GenDavidson: Specify a Generalised Davidson Term in a gnm Model Formula

Description

GenDavidson is a function of class "nonlin" to specify a generalised Davidson term in the formula argument to gnm::gnm(), providing a model for paired comparison data where ties are a possible outcome.

Usage

GenDavidson(
  win,
  tie,
  loss,
  player1,
  player2,
  home.adv = NULL,
  tie.max = ~1,
  tie.mode = NULL,
  tie.scale = NULL,
  at.home1 = NULL,
  at.home2 = NULL
)

Value

A list with the anticipated components of a "nonlin" function:

predictors: the formulae for the different parameters and the ID factors for player 1 and player 2.
variables: the outcome variables and the “at home” variables, if specified.
common: an index to specify that common effects are to be estimated for the players.
term: a function to create a deparsed mathematical expression of the term, given labels for the predictors.
start: a function to generate starting values for the parameters.

Arguments

win: a logical vector: TRUE if player1 wins, FALSE otherwise.
tie: a logical vector: TRUE if the outcome is a tie, FALSE otherwise.
loss: a logical vector: TRUE if player1 loses, FALSE otherwise.
player1: an ID factor specifying the first player in each contest, with the same set of levels as player2.
player2: an ID factor specifying the second player in each contest, with the same set of levels as player2.
home.adv: a formula for the parameter corresponding to the home advantage effect. If NULL, no home advantage effect is estimated.
tie.max: a formula for the parameter corresponding to the maximum tie probability.
tie.mode: a formula for the parameter corresponding to the location of maximum tie probability, in terms of the probability that player1 wins, given the outcome is not a draw.
tie.scale: a formula for the parameter corresponding to the scale of dependence of the tie probability on the probability that player1 wins, given the outcome is not a draw.
at.home1: a logical vector: TRUE if player1 is at home, FALSE otherwise.
at.home2: a logical vector: TRUE if player2 is at home, FALSE otherwise.

Author

Heather Turner

Details

GenDavidson specifies a generalisation of the Davidson model (1970) for paired comparisons where a tie is a possible outcome. It is designed for modelling trinomial counts corresponding to the win/draw/loss outcome for each contest, which are assumed Poisson conditional on the total count for each match. Since this total must be one, the expected counts are equivalently the probabilities for each possible outcome, which are modelled on the log scale: $$\log(p(i \textrm{beats} j)_k) = \theta_{ijk} + \log(\mu\alpha_i$$ $$\log(p(draw)_k) = \theta_{ijk} + \delta + c + $$$$ \sigma(\pi\log(\mu\alpha_i) - (1 - \pi)log(\alpha_j)) + $$$$ (1 - \sigma)(\log(\mu\alpha_i + \alpha_j))$$ $$\log(p(j \textrm{beats} i)_k) = \theta_{ijk} + $$$$ log(\alpha_j)$$ Here $\theta_{ijk}$ is a structural parameter to fix the trinomial totals; $\mu$ is the home advantage parameter; $\alpha_i$ and $\alpha_j$ are the abilities of players $i$ and $j$ respectively; $c$ is a function of the parameters such that $\textrm{expit}(\delta)$ is the maximum probability of a tie, $\sigma$ scales the dependence of the probability of a tie on the relative abilities and $\pi$ allows for asymmetry in this dependence.

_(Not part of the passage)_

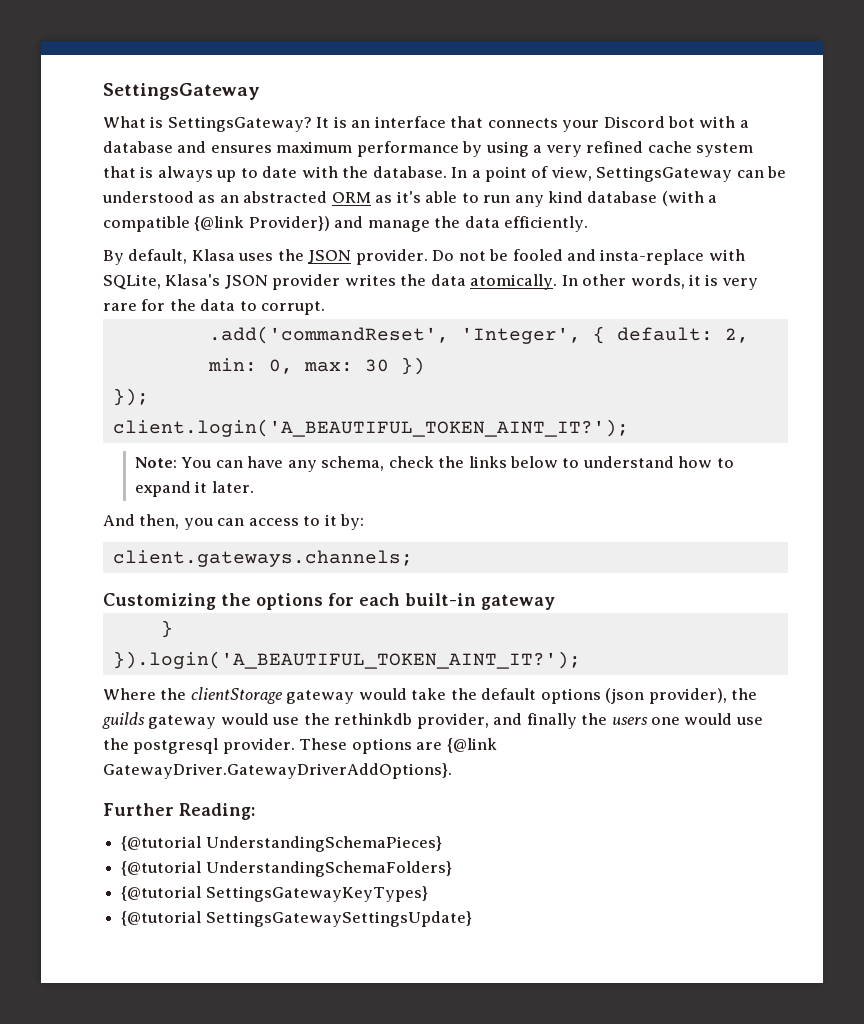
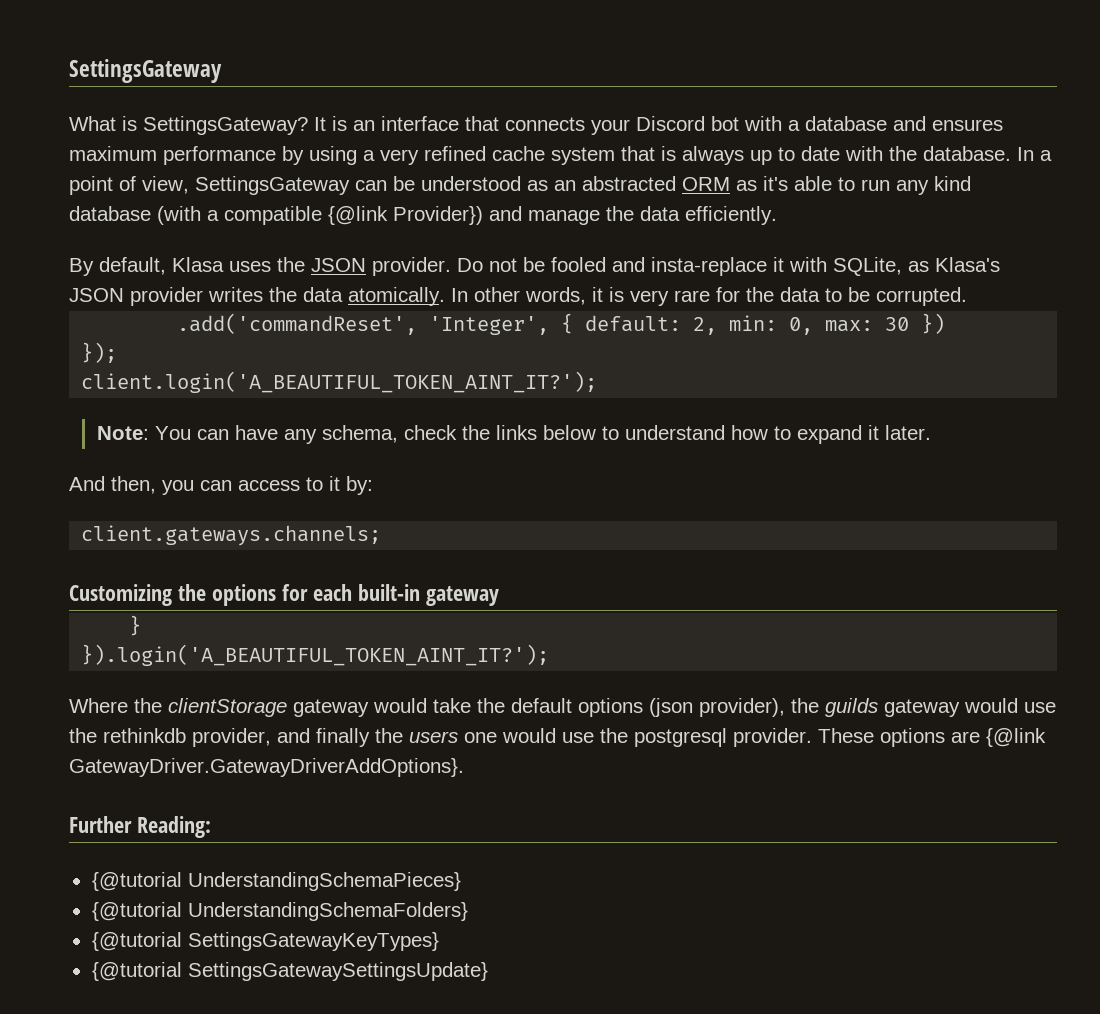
(705, 257) none -> [773,257,784,272] it
(161, 282) none -> [908,261,929,272] as
[261,301,326,315] corrupt. -> [848,287,967,306] be corrupted.

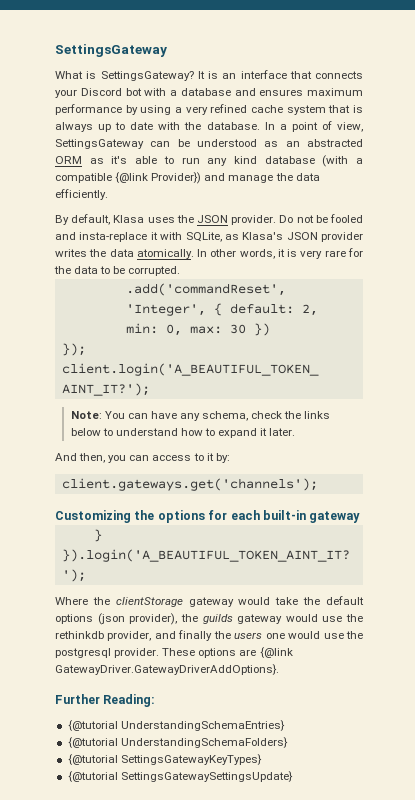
[81,525,382,546] client.gateways.channels; -> [61,478,318,491] client.gateways.get('channels');
[187,872,461,891] UnderstandingSchemaPieces} -> [120,720,285,731] UnderstandingSchemaEntries}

For parameters that must be positive ($\alpha_i, \sigma, \mu$), the log is estimated, while for parameters that must be between zero and one ($\delta, \pi$), the logit is estimated, as illustrated in the example.

References

Davidson, R. R. (1970). On extending the Bradley-Terry model to accommodate ties in paired comparison experiments. Journal of the American Statistical Association, 65, 317--328.

Examples

Run this code


### example requires gnm
if (require(gnm)) {
    ### convert to trinomial counts
    football.tri <- expandCategorical(football, "result", idvar = "match")
    head(football.tri)

    ### add variable to indicate whether team playing at home
    football.tri$at.home <- !logical(nrow(football.tri))

    ### fit shifted & scaled Davidson model
    ###  - subset to first and last season for illustration
    shifScalDav <- gnm(count ~
        GenDavidson(result == 1, result == 0, result == -1,
                    home:season, away:season, home.adv = ~1,
                    tie.max = ~1, tie.scale = ~1, tie.mode = ~1,
                    at.home1 = at.home,
                    at.home2 = !at.home) - 1,
        eliminate = match, family = poisson, data = football.tri,
        subset = season %in% c("2008-9", "2012-13"))

    ### look at coefs
    coef <- coef(shifScalDav)
    ## home advantage
    exp(coef["home.adv"])
    ## max p(tie)
    plogis(coef["tie.max"])
    ## mode p(tie)
    plogis(coef["tie.mode"])
    ## scale relative to Davidson of dependence of p(tie) on p(win|not a draw)
    exp(coef["tie.scale"])

    ### check model fit
    alpha <- names(coef[-(1:4)])
    plotProportions(result == 1, result == 0, result == -1,
                    home:season, away:season,
                    abilities = coef[alpha], home.adv = coef["home.adv"],
                    tie.max = coef["tie.max"], tie.scale = coef["tie.scale"],
                    tie.mode = coef["tie.mode"],
                    at.home1 = at.home, at.home2 = !at.home,
                    data = football.tri, subset = count == 1)
}

### analyse all five seasons
### - takes a little while to run, particularly likelihood ratio tests
if (FALSE) {
### fit Davidson model
Dav <- gnm(count ~ GenDavidson(result == 1, result == 0, result == -1,
                               home:season, away:season, home.adv = ~1,
                               tie.max = ~1,
                               at.home1 = at.home,
                               at.home2 = !at.home) - 1,
           eliminate = match, family = poisson, data = football.tri)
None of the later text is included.